[EXERCISE MATERIAL — start]
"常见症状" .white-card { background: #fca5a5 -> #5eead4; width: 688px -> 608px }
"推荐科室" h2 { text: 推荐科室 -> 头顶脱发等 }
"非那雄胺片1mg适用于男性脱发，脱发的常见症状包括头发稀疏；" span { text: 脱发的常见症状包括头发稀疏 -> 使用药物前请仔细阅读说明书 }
[EXERCISE MATERIAL — finish]
[EXERCISE MATERIAL — start]
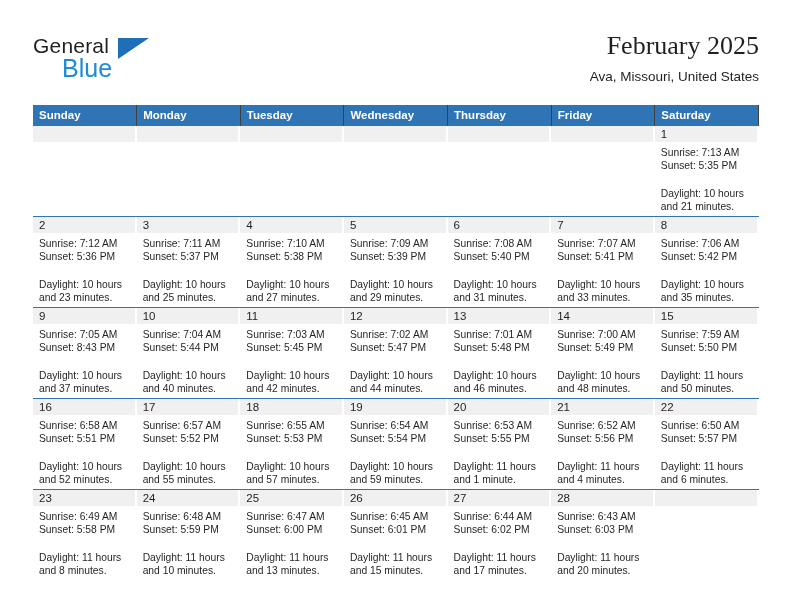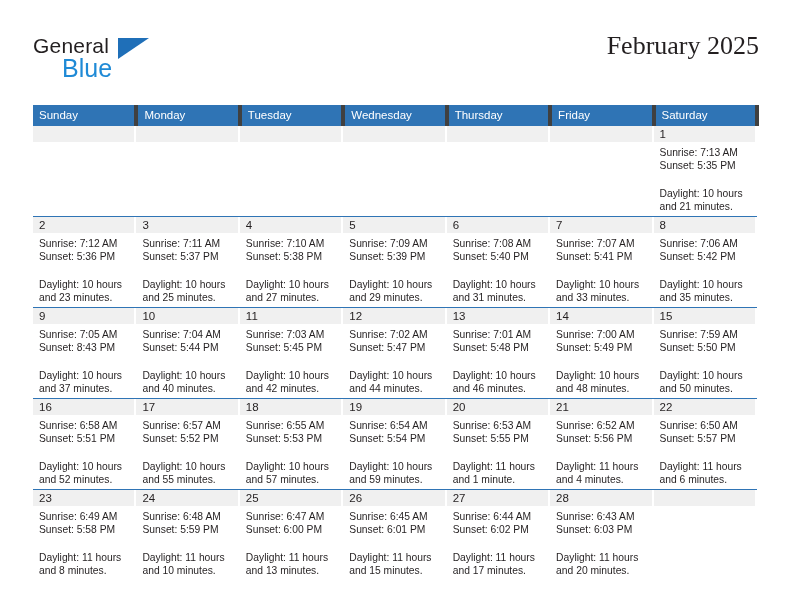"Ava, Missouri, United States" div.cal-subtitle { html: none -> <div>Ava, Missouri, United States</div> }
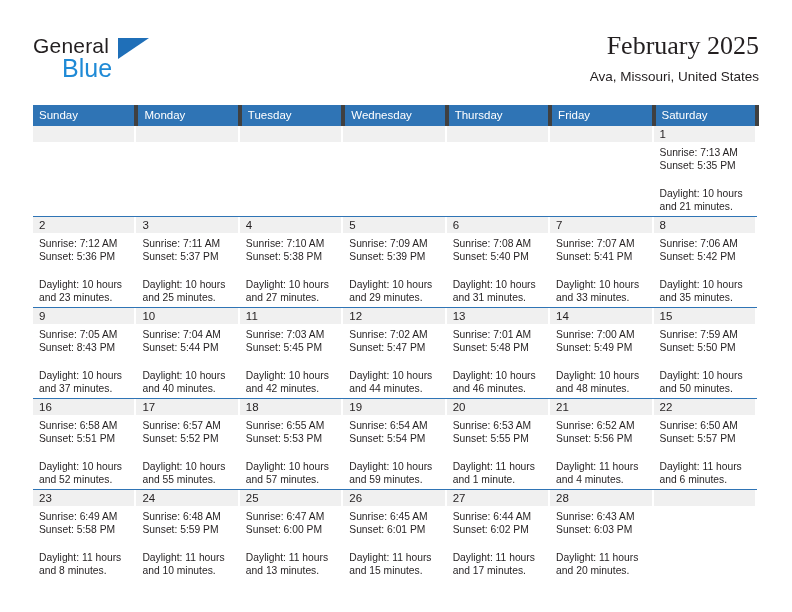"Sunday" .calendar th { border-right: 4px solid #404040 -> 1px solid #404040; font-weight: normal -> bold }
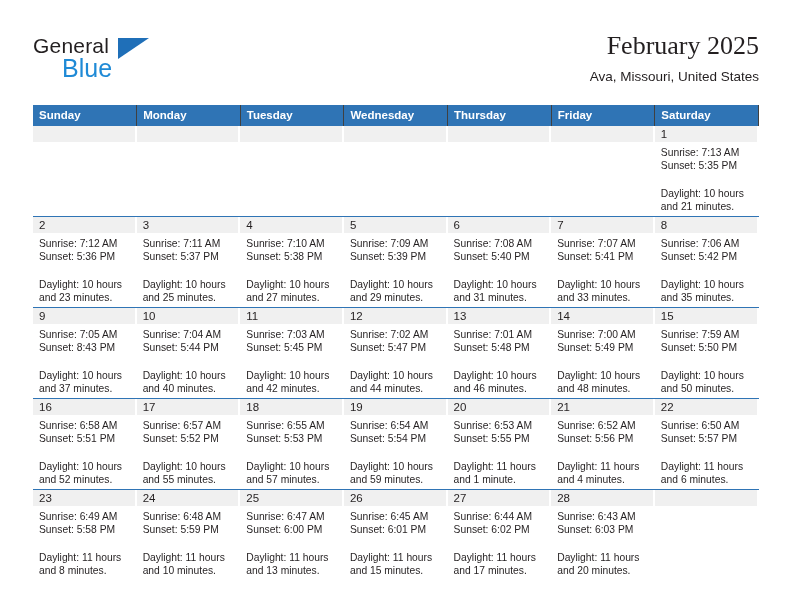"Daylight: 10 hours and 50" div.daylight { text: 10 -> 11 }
[EXERCISE MATERIAL — finish]
### WHAT TO DO
What are the lines in the records above, word for word, from the one containing "border-right: 4px solid" through the one containing "10 hours and", both ends included and pictures left out?

### ANSWER BELOW
"Sunday" .calendar th { border-right: 4px solid #404040 -> 1px solid #404040; font-weight: normal -> bold }
"Daylight: 10 hours and 50" div.daylight { text: 10 -> 11 }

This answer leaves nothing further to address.